Working with Estonian and Võru wikipedia

Wikipedia is a free-access, free-content Internet encyclopedia, supported and hosted by the non-profit Wikimedia Foundation. Those who can access the site can edit most of its articles, with the expectation that they follow the website’s policies. Wikipedia is ranked among the ten most popular websites and constitutes the Internet’s largest and most popular general reference work.

Estonian version of the Wikipedia has over 130 000 articles as of 2015. Võru dialect has also its own version containing about 5000 articles.

Extracting articles from XML files

Let’s assume you have downloaded both the Estonian and Võru wikipedia into wikidump subfolder and extracted the .xml files, so that you have two files:

wikidump/etwiki-latest-pages-articles.xml

wikidump/fiu_vrowiki-latest-pages-articles.xml.bz2

Estnltk comes with a tool that can extract all the articles from the XML files and store them as JSON:

$ python3 -m estnltk.wiki.parser -h

usage: parser.py [-h] [-v] D I

Parse Estonian Wikipedia dump file to Article Name.json files in a specified folder

  • positional arguments:

    D              full path to output directory for the json files
    I              wikipedia dump file full path
    
  • optional arguments:

    -h, --help     show this help message and exit
    -v, --verbose  Print written article titles and count.
    

To use it, let’s create separate subfolders to both Estonian and Võru articles:

mkdir wikidump/eesti
mkdir wikidump/voru

And run the parser:

python3 -m estnltk.wiki.parser wikidump/eesti/ wikidump/etwiki-latest-pages-articles.xml
python3 -m estnltk.wiki.parser wikidump/voru/ wikidump/fiu_vrowiki-latest-pages-articles.xml.bz2

As a result, there will be many .json files with structure described in section wiki_json_structure.

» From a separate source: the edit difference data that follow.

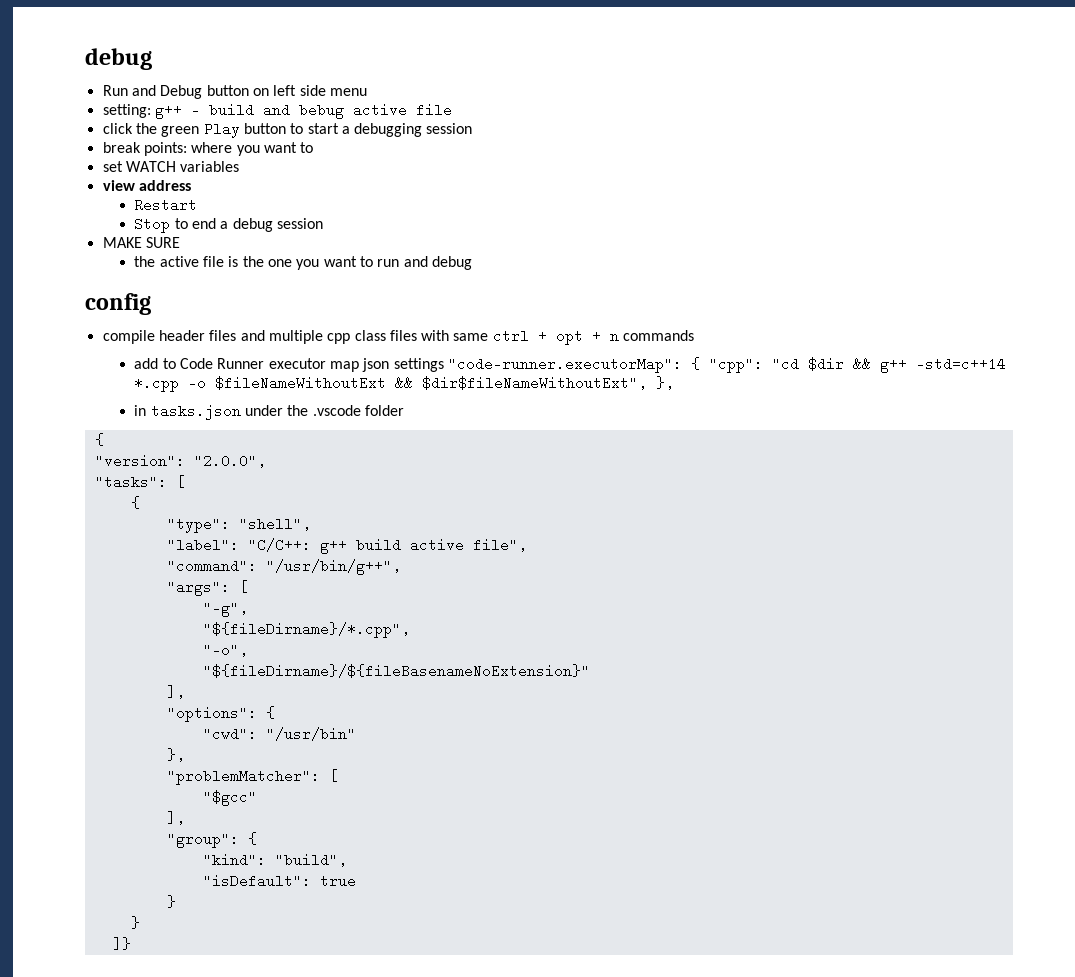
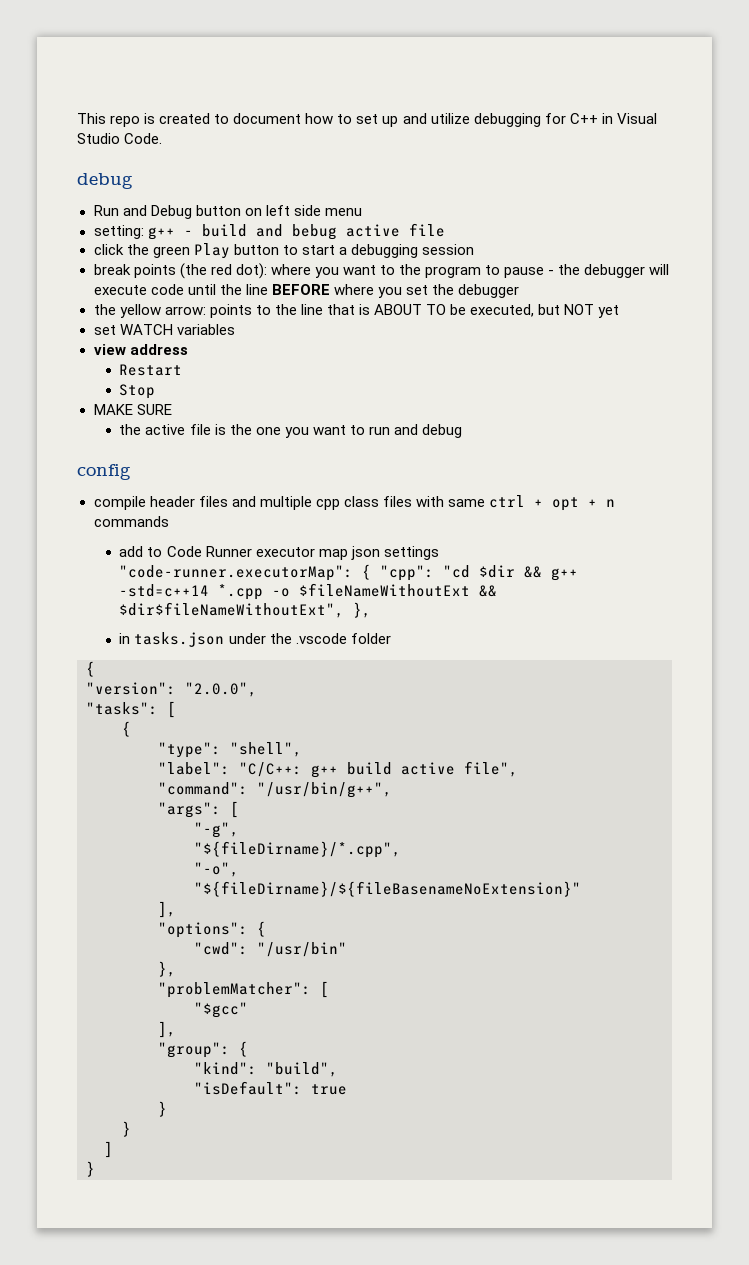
(85, 59) none -> [77,113,657,127] [77,133,163,144] This repo is created to document how to set up and utilize debugging for C++ in Visual Studio Code. //
[143,142,187,156] points: -> [133,263,267,279] points (the red dot):
(314, 147) none -> [398,264,670,278] [93,284,519,298] [93,304,620,318] the program to pause - the debugger will execute code until the line BEFORE where you set the debugger // the yellow arrow: points to the line that is ABOUT TO be executed, but NOT yet
[174,218,323,232] to end a debug session -> (156, 391) none
[112,937,131,951] ]} -> [104,1141,113,1158] [86,1161,95,1177] ] // }

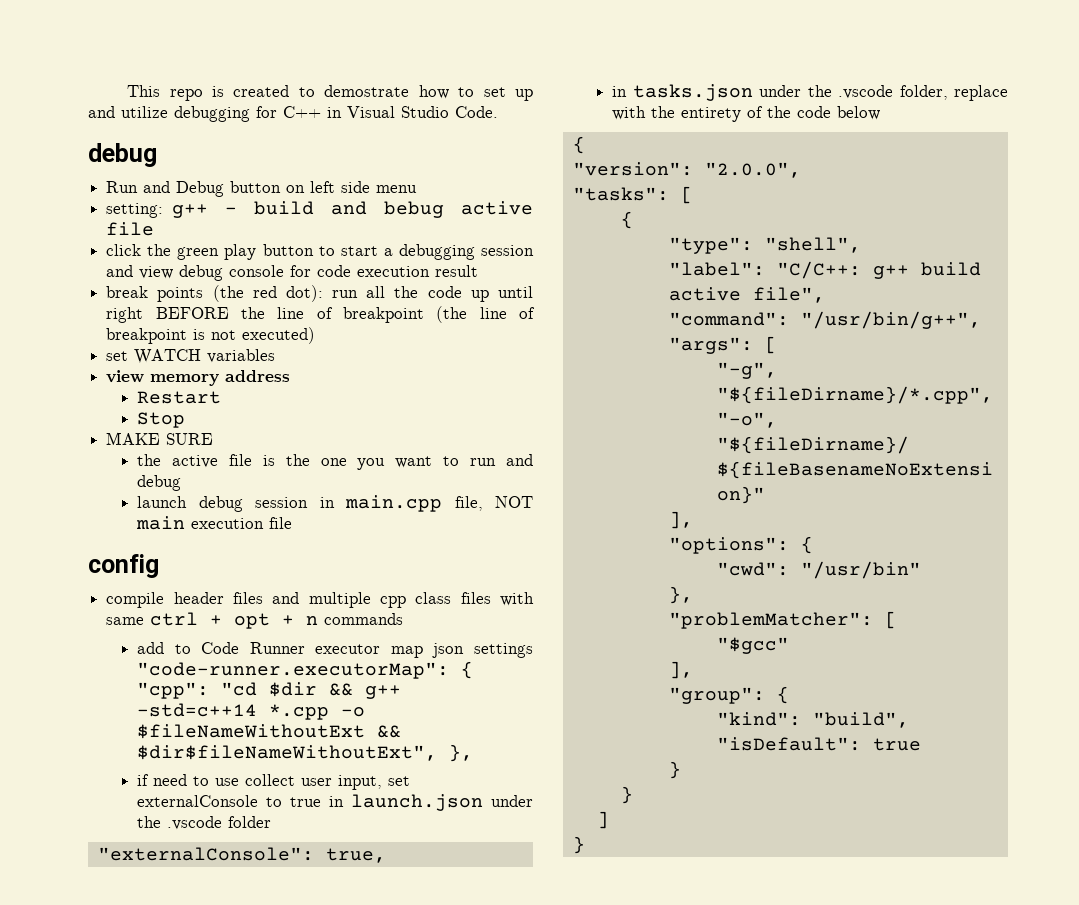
[233,113,302,124] document -> [324,85,410,97] demostrate
[193,243,230,259] Play -> [224,244,257,260] play
(474, 249) none -> [106,265,479,281] and view debug console for code execution result
[270,264,670,278] [93,284,519,298] [93,304,620,318] where you want to the program to pause - the debugger will execute code until the line BEFORE where you set the debugger // the yellow arrow: points to the line that is ABOUT TO be executed, but NOT yet -> [332,286,533,302] [106,306,535,323] [106,327,316,344] run all the code up until right BEFORE the line of breakpoint (the line of breakpoint is not executed)
(126, 349) none -> [150,374,220,386] memory
(462, 431) none -> [137,495,533,512] [136,516,293,530] // launch debug session in main.cpp file, NOT main execution file
(372, 610) none -> [137,774,411,790] [137,794,533,811] [137,816,272,830] [97,847,386,863] // if need to use collect user input, set externalConsole to true in launch.json under the .vscode folder // "externalConsole": true,
[350,633,391,644] folder -> [899,85,1008,101] [612,106,881,122] folder, replace with the entirety of the code below

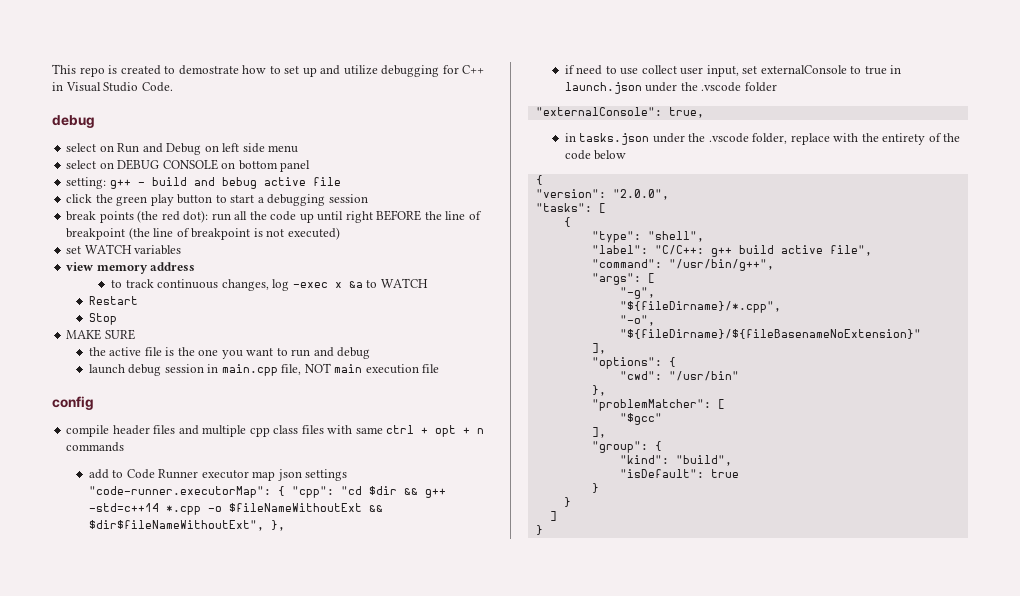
(157, 155) none -> [66,143,114,152] select on
[230,181,282,193] button -> (202, 149) none
(418, 189) none -> [66,159,311,172] // select on DEBUG CONSOLE on bottom panel
[106,265,479,281] and view debug console for code execution result -> (368, 198) none
(291, 376) none -> [111,278,428,291] // to track continuous changes, log -exec x &a to WATCH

NB! See section wiki_convert on how to access the articles using Estnltk.

Json structure

The basic structure of an article.json:

{
    "timestamp": "2015-03-22T08:25:09Z",
    "title": "Algriim",
    "url": "http://et.wikipedia.org/wiki/Algriim"
    "categories": [
      "Folkloristika",
      "Foneetika",
      "Kirjandusteadus"
],
    "sections": [
    {
        "text": "Algriim on sõnade algushäälikute koosõla, mida...",
        "internal_links": [
            {
                "end": 32,
                "label": "häälikute",
                "start": 23,
                "title": "häälik",
                "url": "http://et.wikipedia.org/wiki/häälik"
            },
            {
                "end": 112,
                "label": "alliteratsiooniks",
                "start": 95,
                "title": "alliteratsioon",
                "url": "http://et.wikipedia.org/wiki/alliteratsioon"

            },
         "external links": [
            {
                "end": 125,
                "label": "Suvine sats sõdurpoisse sõitis sõjaväkke",
                "start": 85,
                "url": "http://www.tartupostimees.ee/901454/suvine-sats-sodurpoisse-soitis-sojavakke/"
            }
        ],
        ]
    }

Sections

The first section is always introduction and doesn´t have a title.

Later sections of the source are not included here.